21 - Parisano Emilio
print this pageNell'immagine il ritratto di Emilio Parisano inciso da Raphael Sadeler. Sulla cornice del clipeo si trova l’iscrizione con il nome e l’età dell’effigiato. Alla base dell’ovale compare, invece, una scritta celebrativa con la quale si certifica la veridicità dell’icona, aspetto fondamentale nel genere del ritratto prosopografico:
“Corporis effigies potuit: non mentis imago
Pingier hanc SPECVLUM si tueare, dabit”.
("Non un'immagine di fantasia, ma le fattezze del corpo sono state dipinte, quelle che uno specchio restituirebbe se lo guardassi")
A ritrarre il cinquantenne medico aveva provveduto il pittore fiammingo Pietro Mera (1575 ca-1647) in una data che si può indicare attorno all’anno 1617. La lastra venne invece realizzata dall'incisore Raphael Sadeler; qualche tempo dopo essa fu riutilizzata, priva della cornice, dall’editore Deuchino per ornare il trattato dello scienziato. Il ritratto dipinto venne riprodotto dal Sadeler ad diminuendum in base alla consuetudine in uso per le icone calcografiche.
Giunto a Venezia sulla metà dell’ultimo decennio del Cinquecento, Raphael Sadeler fondò, assieme a Aegidius e al nipote Justus, una rinomata bottega dalla quale uscirono numerose riproduzioni calcografiche di opere pittoriche oltre che libri illustrati.
Sul frontespizio figura l’immagine del corpo umano firmata da Francesco Valesio e Catarino Doino, due stampatori-incisori associati molto presenti sul mercato veneziano di inizio Seicento.
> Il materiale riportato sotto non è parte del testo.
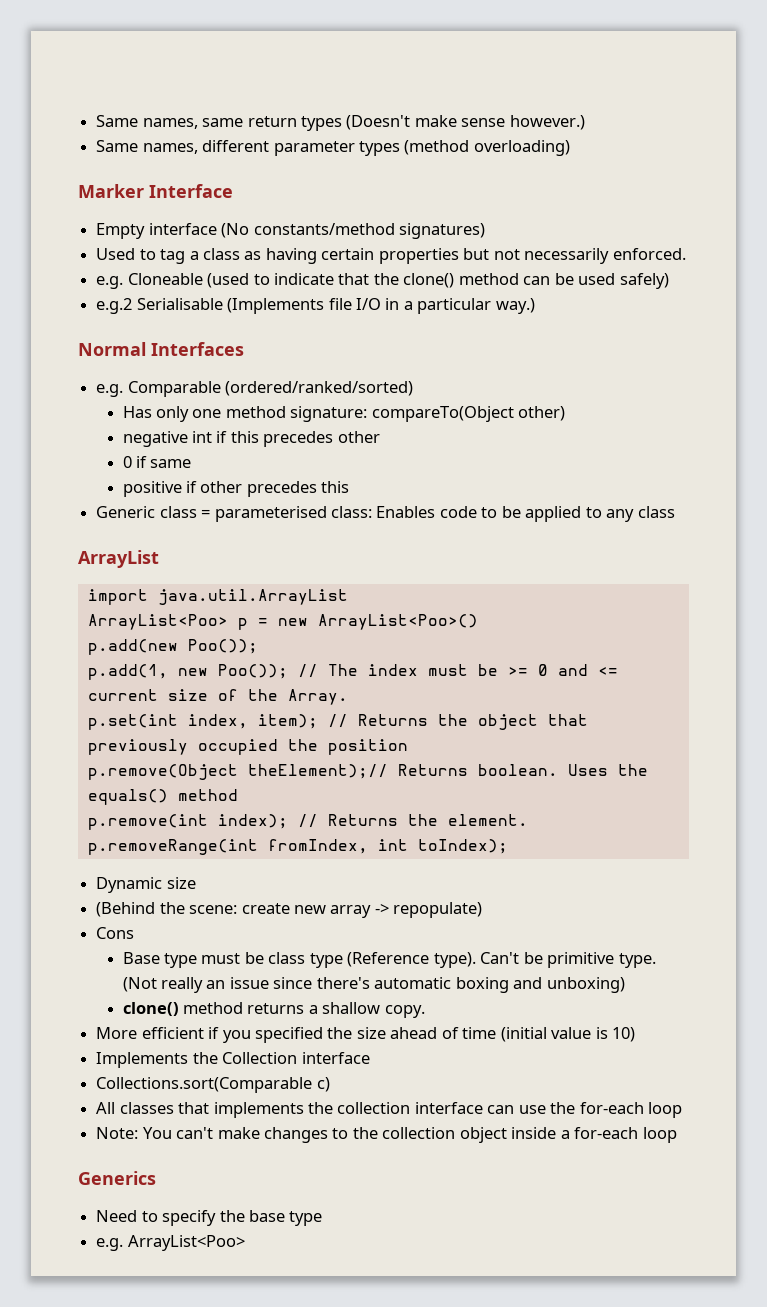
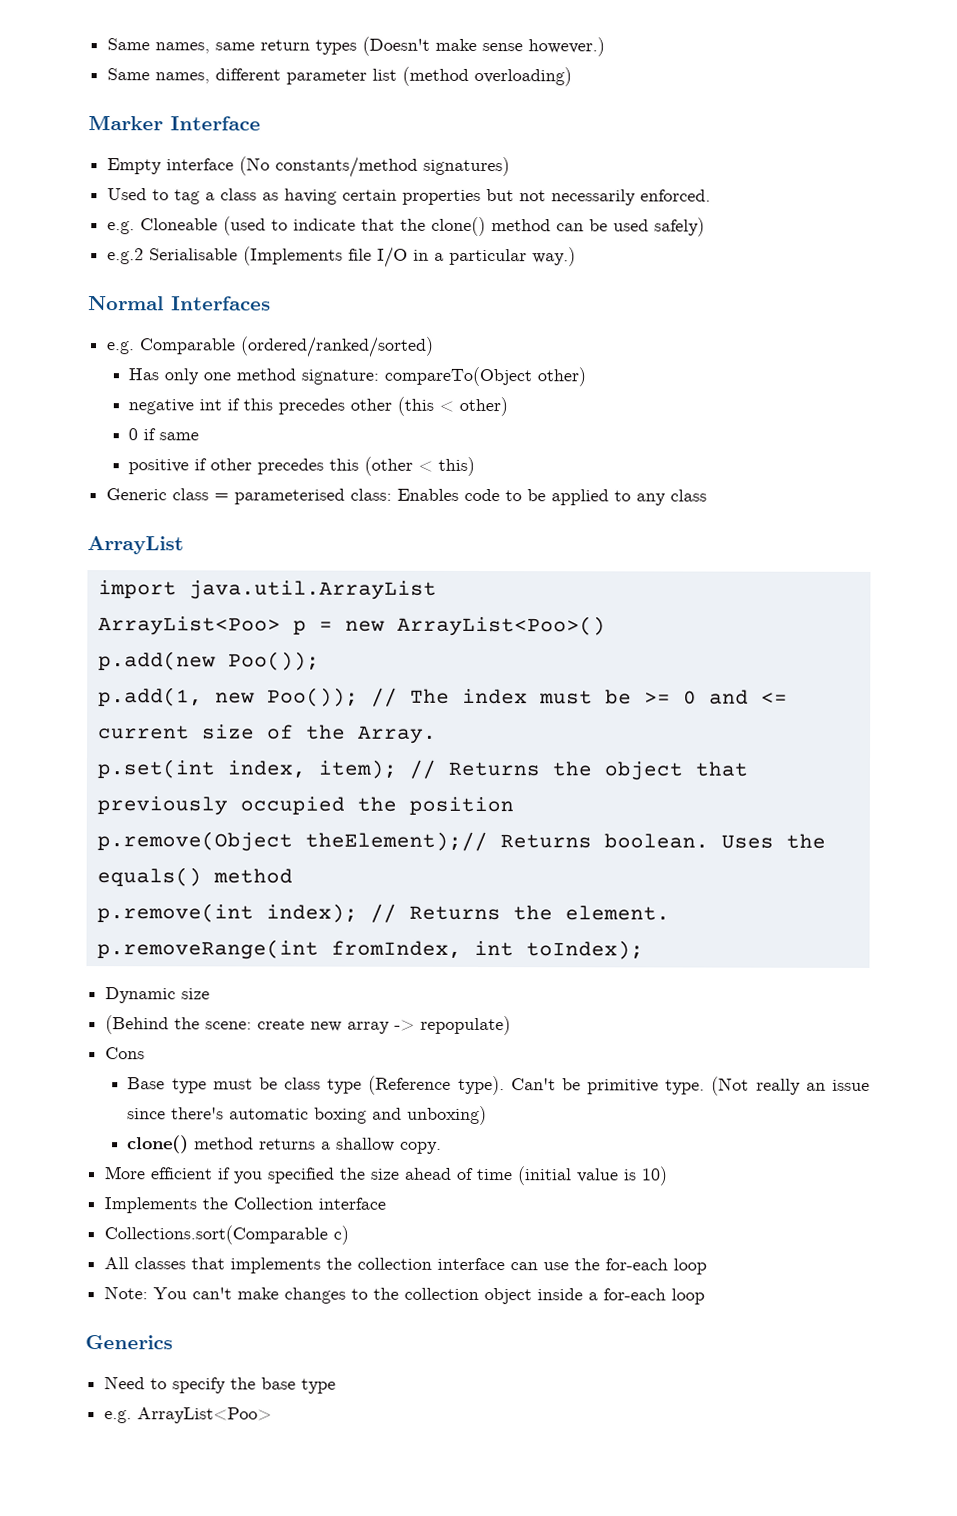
- Same names, different parameter types (method overloading)
+ Same names, different parameter list (method overloading)
- negative int if this precedes other
+ negative int if this precedes other (this < other)
- positive if other precedes this
+ positive if other precedes this (other < this)

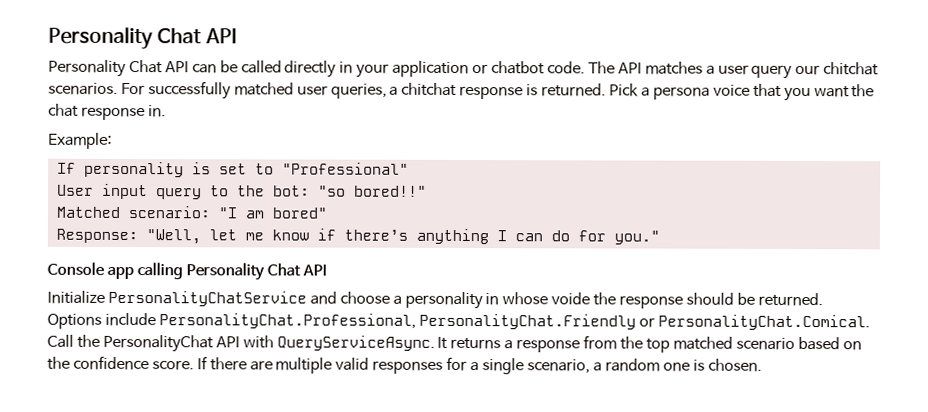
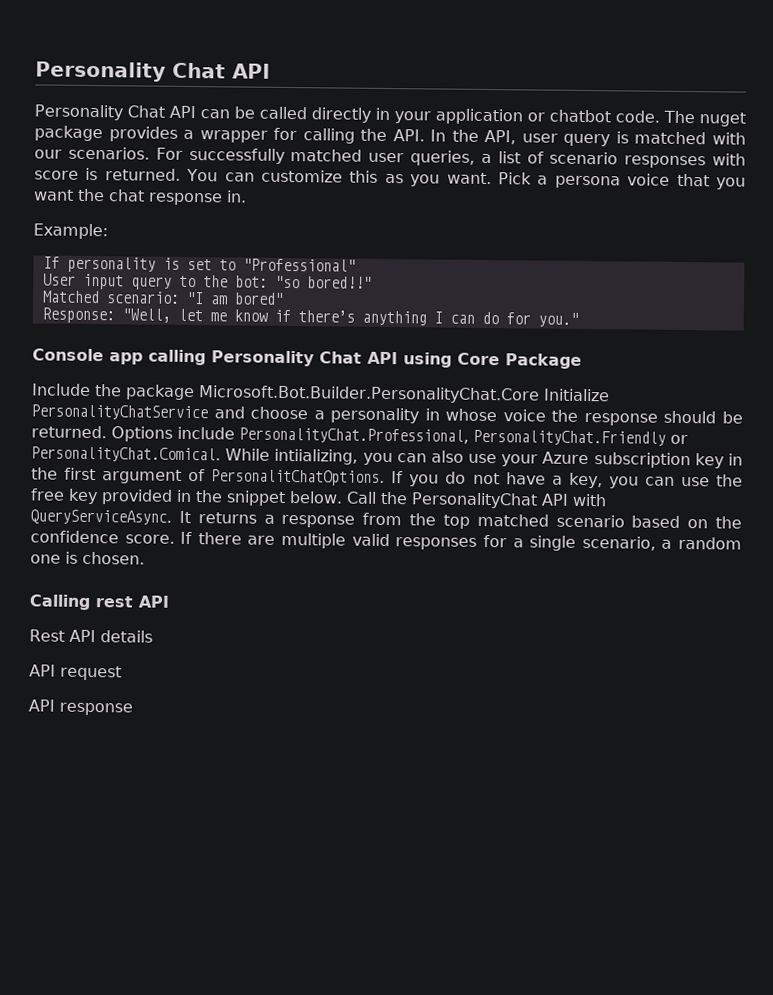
- The API matches a user query our chitchat scenarios.
+ The nuget package provides a wrapper for calling the API. In the API, user query is matched with our scenarios.
- For successfully matched user queries, a chitchat response is returned.
+ For successfully matched user queries, a list of scenario responses with score is returned. You can customize this as you want.
- Console app calling Personality Chat API
- Initialize PersonalityChatService and choose a personality in whose voide the response should be returned.
+ Console app calling Personality Chat API using Core Package
+ Include the package Microsoft.Bot.Builder.PersonalityChat.Core Initialize PersonalityChatService and choose a personality in whose voice the response should be returned.
- Options include PersonalityChat.Professional, PersonalityChat.Friendly or PersonalityChat.Comical. Call the PersonalityChat API with QueryServiceAsync.
+ Options include PersonalityChat.Professional, PersonalityChat.Friendly or PersonalityChat.Comical. While intiializing, you can also use your Azure subscription key in the first argument of PersonalitChatOptions. If you do not have a key, you can use the free key provided in the snippet below. Call the PersonalityChat API with QueryServiceAsync.
+ Calling rest API
+ Rest API details
+ API request
+ API response

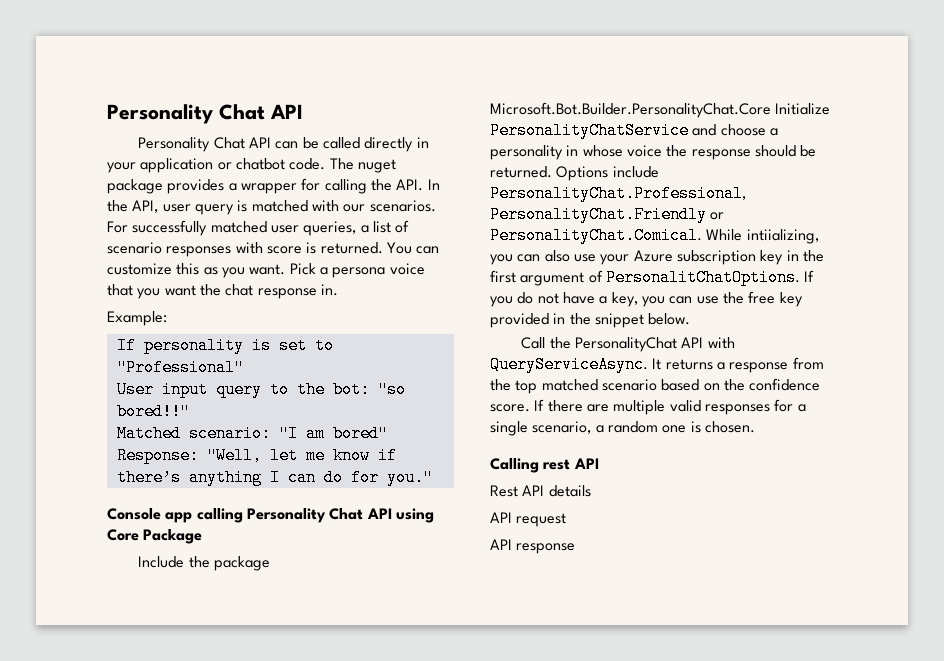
- If you do not have a key, you can use the free key provided in the snippet below. Call the PersonalityChat API with QueryServiceAsync.
+ If you do not have a key, you can use the free key provided in the snippet below.
+ Call the PersonalityChat API with QueryServiceAsync.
Nel dibattito sulle scoperte anatomiche all’inizio del Seicento il “medico fisico” e filosofo Emilio Parisano (1567-1643), romano di nascita ma esercitante a Venezia, si distinse per le posizioni conservatrici e dogmatiche in difesa della tradizione medioevale di Galeno. In particolare, partecipò in prima linea alle polemiche che si accesero sulla teoria rivoluzionaria sul moto sanguigno del medico britannico Harvey, resa nota nel 1628 nel De motu cordis. Il Parisano confutò Harvey perché andava contro i dogmi correnti del tempo e non rispettava l’interpretazione teologica del fenomeno, di cui egli, da devoto cristiano, si professava invece ossequioso.
Il prolifico Pietro Mera fu un membro della colonia veneziana di immigrati dalle Fiandre, conosciuto soprattutto per alcune opere devozionali di un ripetitivo conformismo postridentino e per le composizioni mitologiche di tema ovidiano. Il pittore è stato però anche un richiesto ritrattista e tale attività non deve essersi rivelata secondaria nella sua carriera. Il suo stile si rivela in linea con la tendenza del tempo, favorevole ad una pittura naturalistica attenta alla descrizione delle fattezze e dei segni d’appartenenza. Fu un assertore del ritratto “di naturale” al traino di Leandro Bassano e Domenico Tintoretto, di cui esistono diversi esempi (per lo più datati e firmati) risalenti al primo decennio del Seicento nell’Accademia Carrara di Bergamo, nei Musei Civici di Brescia e nella Galleria Tadini a Lovere.